Niños oncológicos de Pídeme la Luna cumplen el Valencia ha sido este fin de semana el escenario de un nuevo sueño colectivo de la Asociación Pídeme la Luna. Niños oncológicos procedentes de Jaén, Granada y Pamplona viajaron hasta la ciudad acompañados por sus familias, voluntarios y personal sanitario. Una vez en Valencia se incorporaron los niños de la asociación y sus familias de Valencia, formando una gran familia dispuesta a disfrutar de unos días de convivencia, ilusión y muchas sorpresas.
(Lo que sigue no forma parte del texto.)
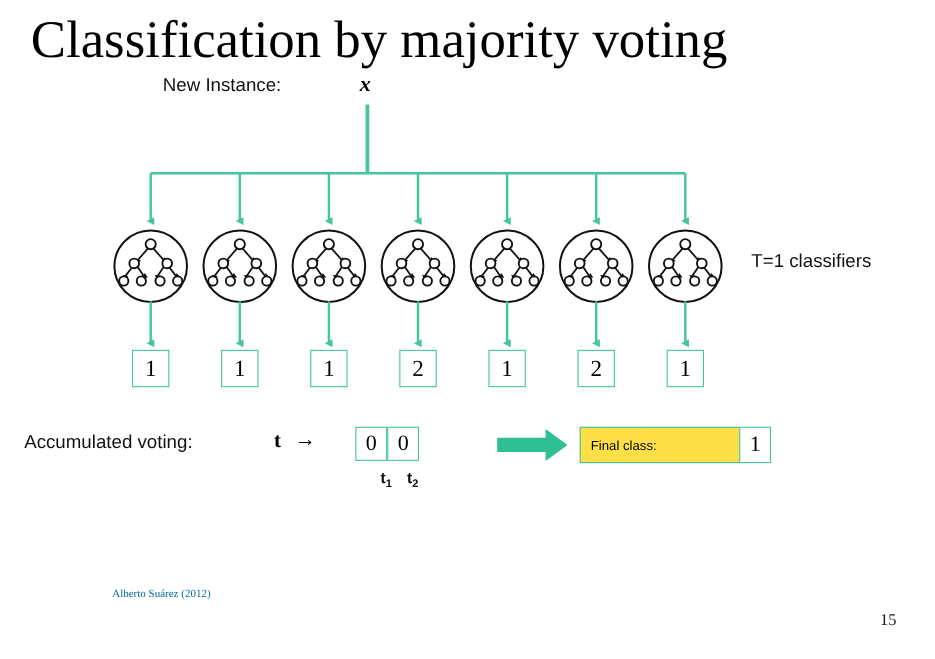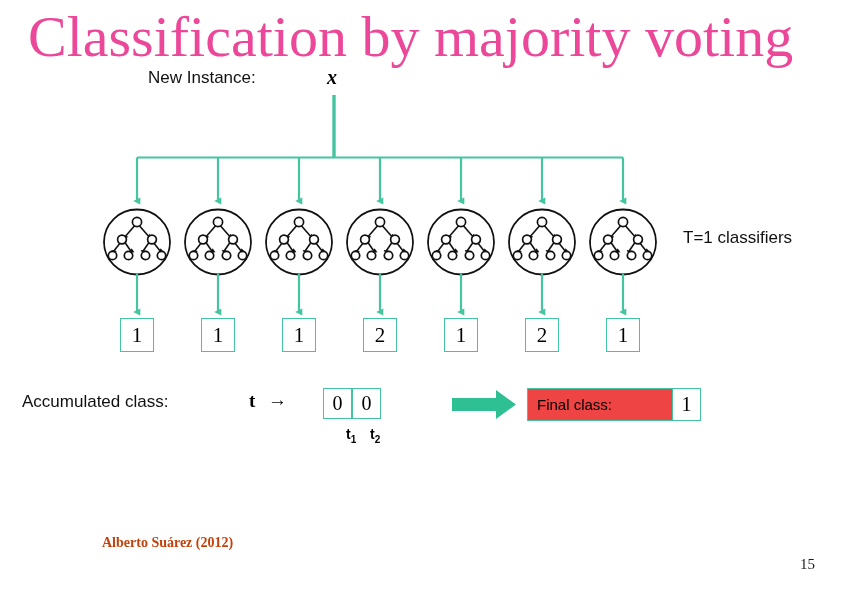"Classification by majority voting" #title { color: #ec4899 -> #000000; font-size: 58px -> 48px }
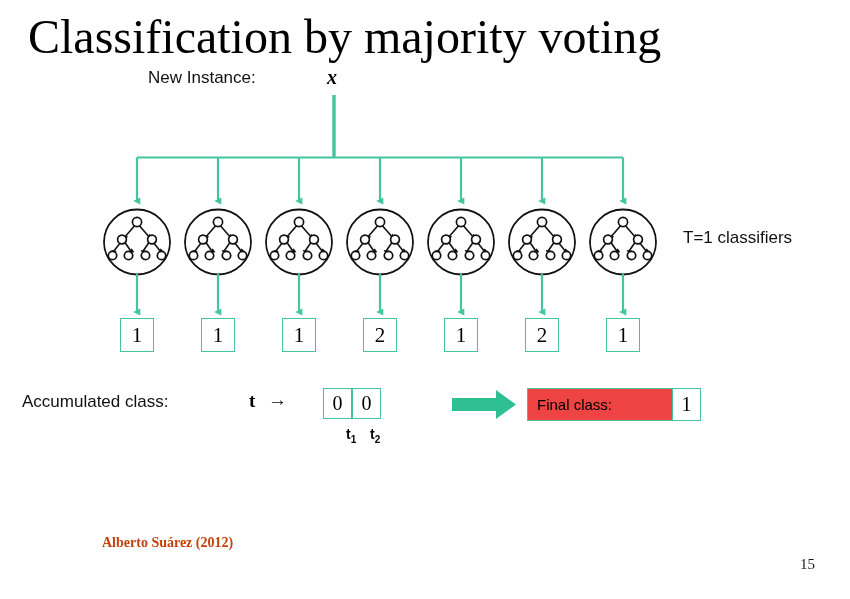"Accumulated class:" div.label-sans { text: class -> voting }
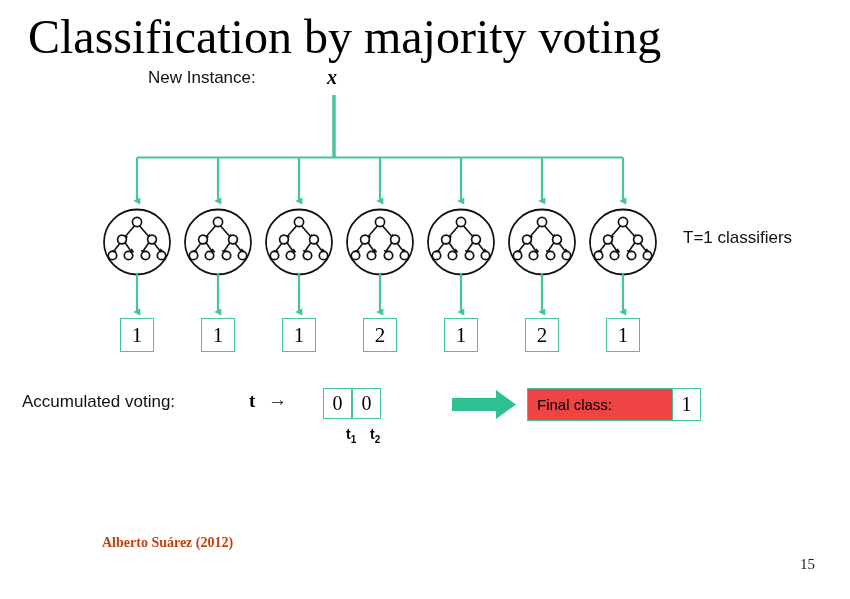"Final class:" #final-class-box { background: #ef4444 -> #fde047; font-size: 15px -> 12px }
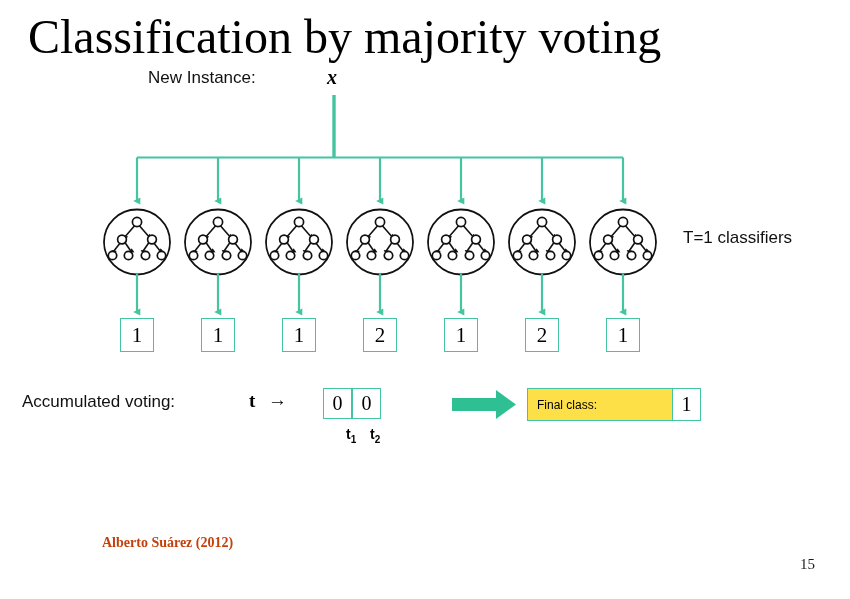"Alberto Suárez (2012)" #footer-author { color: #c2410c -> #0369a1; font-size: 14px -> 10px; font-weight: bold -> none }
Pídeme la Luna es una asociación que acompaña a niños oncológicos y sus familias y que tiene entre sus principales fines hacer realidad los sueños de estos pequeños, proporcionándoles momentos de alegría e ilusión durante el proceso de la enfermedad.
Valencia, “la tierra de las flores, de la luz y del amor”, recibió al grupo con un programa que comenzó con una visita al Bioparc. Acompañados por biólogos, los niños pudieron conocer la fauna africana y descubrir numerosas curiosidades sobre los animales y sus hábitats.
Tras la visita llegó el momento de disfrutar de la piscina del hotel y, después de la cena, los voluntarios de Pídeme la Luna prepararon juegos y actividades para que la diversión continuara.
Un domingo bajo el manto de la Virgen
El domingo, el viaje tuvo uno de sus momentos más emotivos en la Basílica de la Virgen de los Desamparados, donde el grupo participó en la Misa y puso bajo la protección de la Mare de Déu a todos los niños de Pídeme la Luna y a sus familias, recordando también a los niños que están en el cielo.
Durante la celebración, madres y voluntarios realizaron distintas peticiones y dos de los niños participaron llevando las ofrendas. Además, Pedro, un niño jienense de Pídeme la Luna, cumplió una de sus grandes ilusiones: participar en la Misa como monaguillo.
La presencia de Pedro tuvo un significado muy especial. Hace cuatro años acudió a esta misma Basílica cuando atravesaba su enfermedad y pudo subir al camarín para estar junto a la Virgen de los Desamparados y pedir por su curación. Cuatro años después ha regresado encontrándose muy bien, y lo ha hecho con la misma fe, alegría y buen humor que transmite a cuantos le rodean.
Durante la homilía, el vicerrector de la Basílica, D. Álvaro Almenar, recordó a las familias que bajo el manto de la Virgen hay un hueco para cada uno, donde depositar las alegrías y también las preocupaciones.
Desde Pídeme la Luna han querido expresar su agradecimiento a D. Álvaro Almenar, vicerrector de la Basílica de la Virgen de los Desamparados y custodio del Santo Cáliz, «por haber derrochado tanto cariño y atención con todos los niños y por brindarnos la oportunidad de ponerlos bajo la protección de Nuestra Señora de los Desamparados».
El viaje ha dejado muchas imágenes para el recuerdo, pero sobre todo la alegría de los niños y sus familias, que han podido compartir unos días de convivencia y disfrutar juntos de Valencia.
Para Pídeme la Luna, ha sido un nuevo sueño colectivo hecho realidad gracias al trabajo de sus voluntarios y personal sanitario y al apoyo de todas las personas y entidades que colaboran para que los sueños de sus niños puedan seguir cumpliéndose.
Del Oceanogràfic a la Malvarrosa
La jornada del sábado estuvo dedicada al Oceanogràfic de València, donde el grupo contó también con el acompañamiento de biólogos para descubrir los diferentes ecosistemas marinos y las especies que habitan en ellos.
Después, niños y familias se trasladaron hasta la playa de la Malvarrosa, donde pudieron darse un buen baño en el Mediterráneo y disfrutar de una riquísima paella. Y, como no podía faltar otro de los sabores más valencianos, para la merienda les esperaba horchata con fartons.